In Business Central, managing Permission Sets is not always straightforward. You can add or reference existing permission sets within another, creating a hierarchical structure. Within these Permission Sets, there could be Include and Exclude of the same object.
Hence, in today’s post, we’ll walk through Permission Sets in Business Central, explaining how they work and how to configure them effectively.
Understanding permission hierarchy is crucial when multiple permission sets involved, as there are rules that determines how access rights are combined and applied.
- Assigning Two Permission Sets w/ Include
- Referencing Permission Sets w/ Include
- Referencing Permission Sets w/ Include & Exclude – Lower Hierarchy
- Referencing Permission Sets w/ Include & Exclude – Higher Hierarchy
- Assigning Two Permission Sets w/ Include & Exclude
- Assigning Referencing Permission Sets w/ Include & Exclude
- Key Takeaways
Assigning Two Permission Sets w/ Include
When assigning multiple Permission Sets, the user receives a combined set of permissions.
This is the simpliest and most commonly implemented.
Referencing Permission Sets w/ Include
A Permission Set can reference another Permission Set, creating a hierarchical or nested structure for easier management.
This way, you can simplify and reduce the number of Permission Sets assigned to the user.
In this example, the user has RIMD access to TableID 23, even though “Permission – B” only grants R access.
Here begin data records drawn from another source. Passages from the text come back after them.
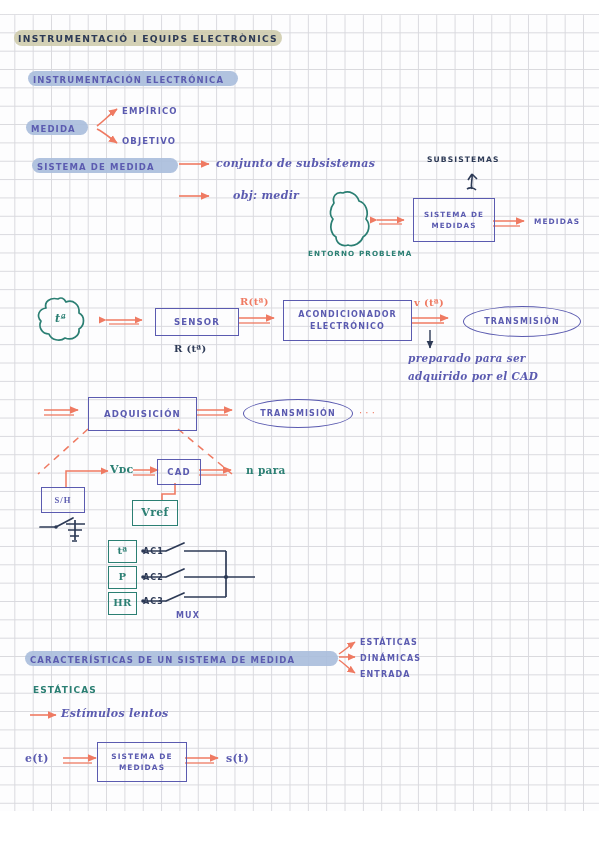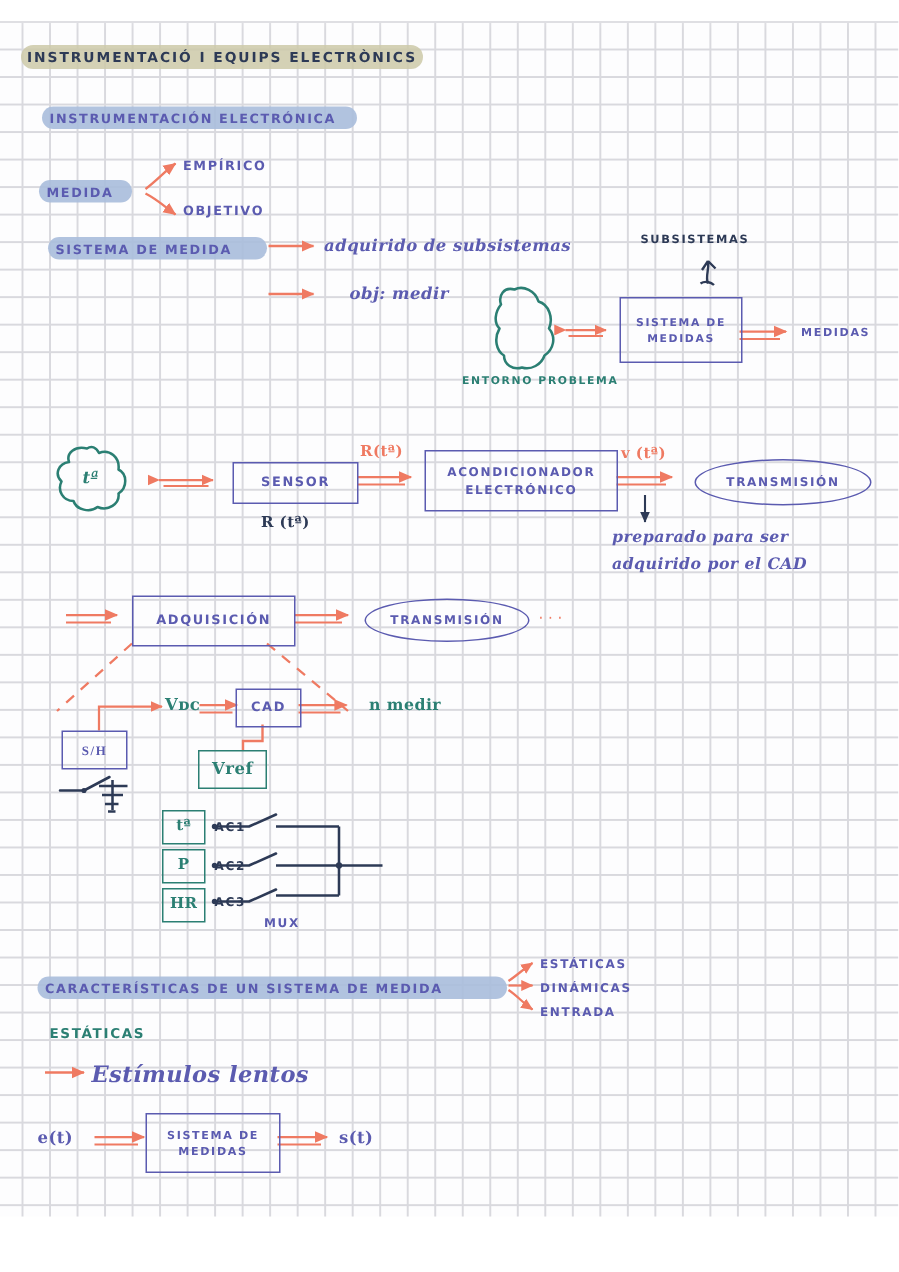"adquirido de subsistemas" div.ink { text: adquirido -> conjunto }
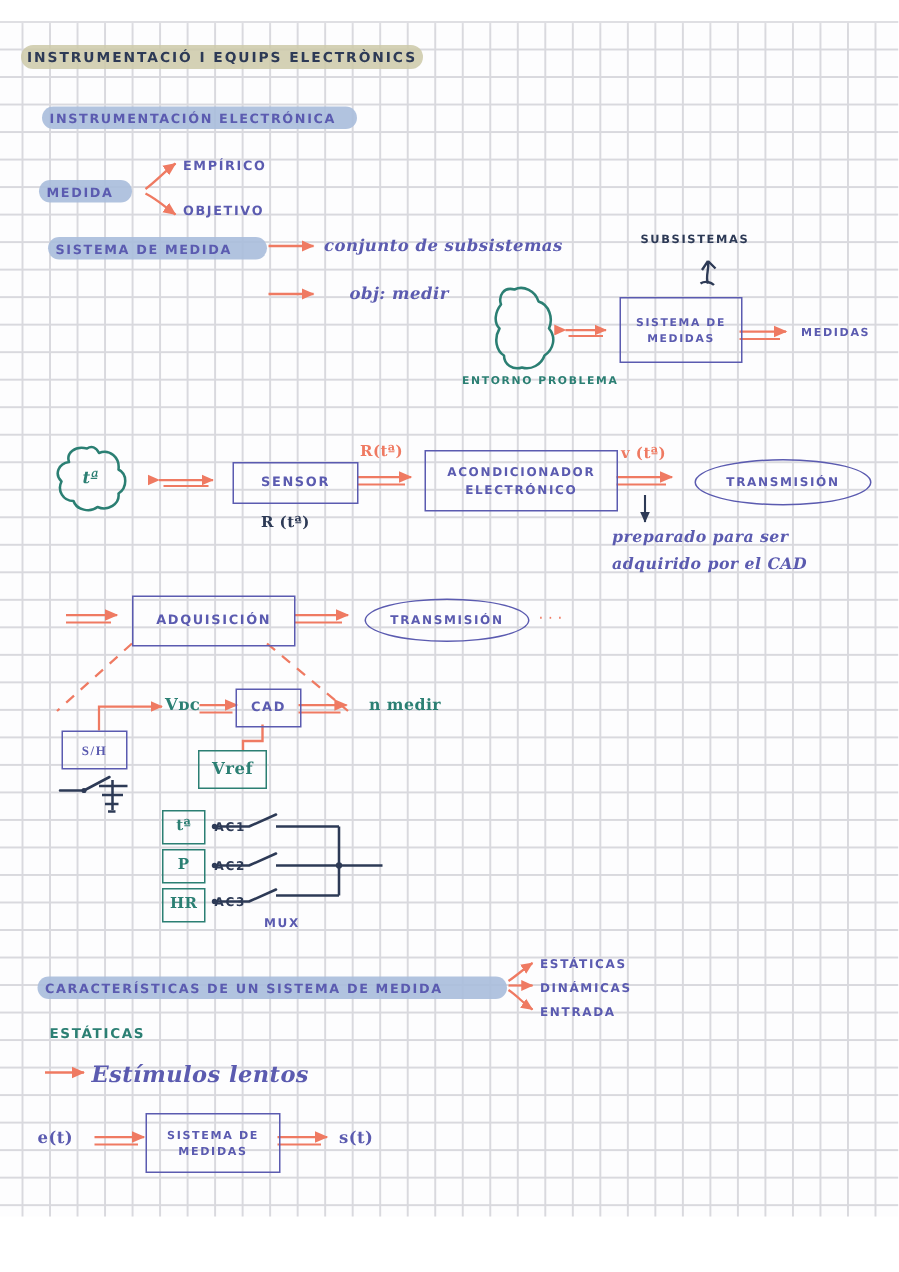"n medir" div.ink { text: medir -> para }
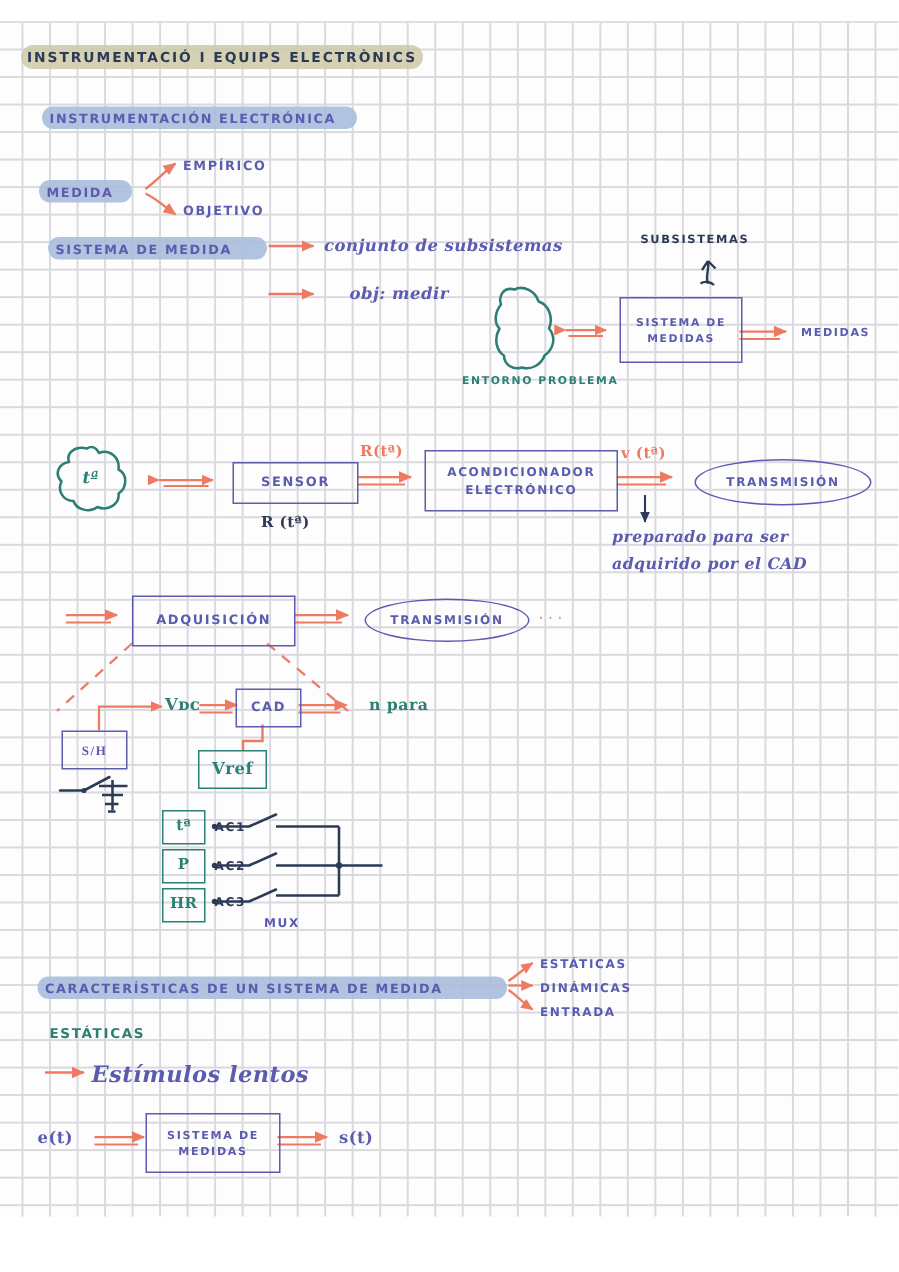"Estímulos lentos" div.ink { font-size: 15px -> 11px }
This happens due to inherited permissions from another assigned set.
When handling such scenario, the consultant must be very mindful of the referenced Permission Sets, as they play a crucial role in determining the effective permissions granted to the user.
Referencing Permission Sets w/ Include & Exclude – Lower Hierarchy
Using the same Referencing Permission Set example, but this time with the Exclude permission.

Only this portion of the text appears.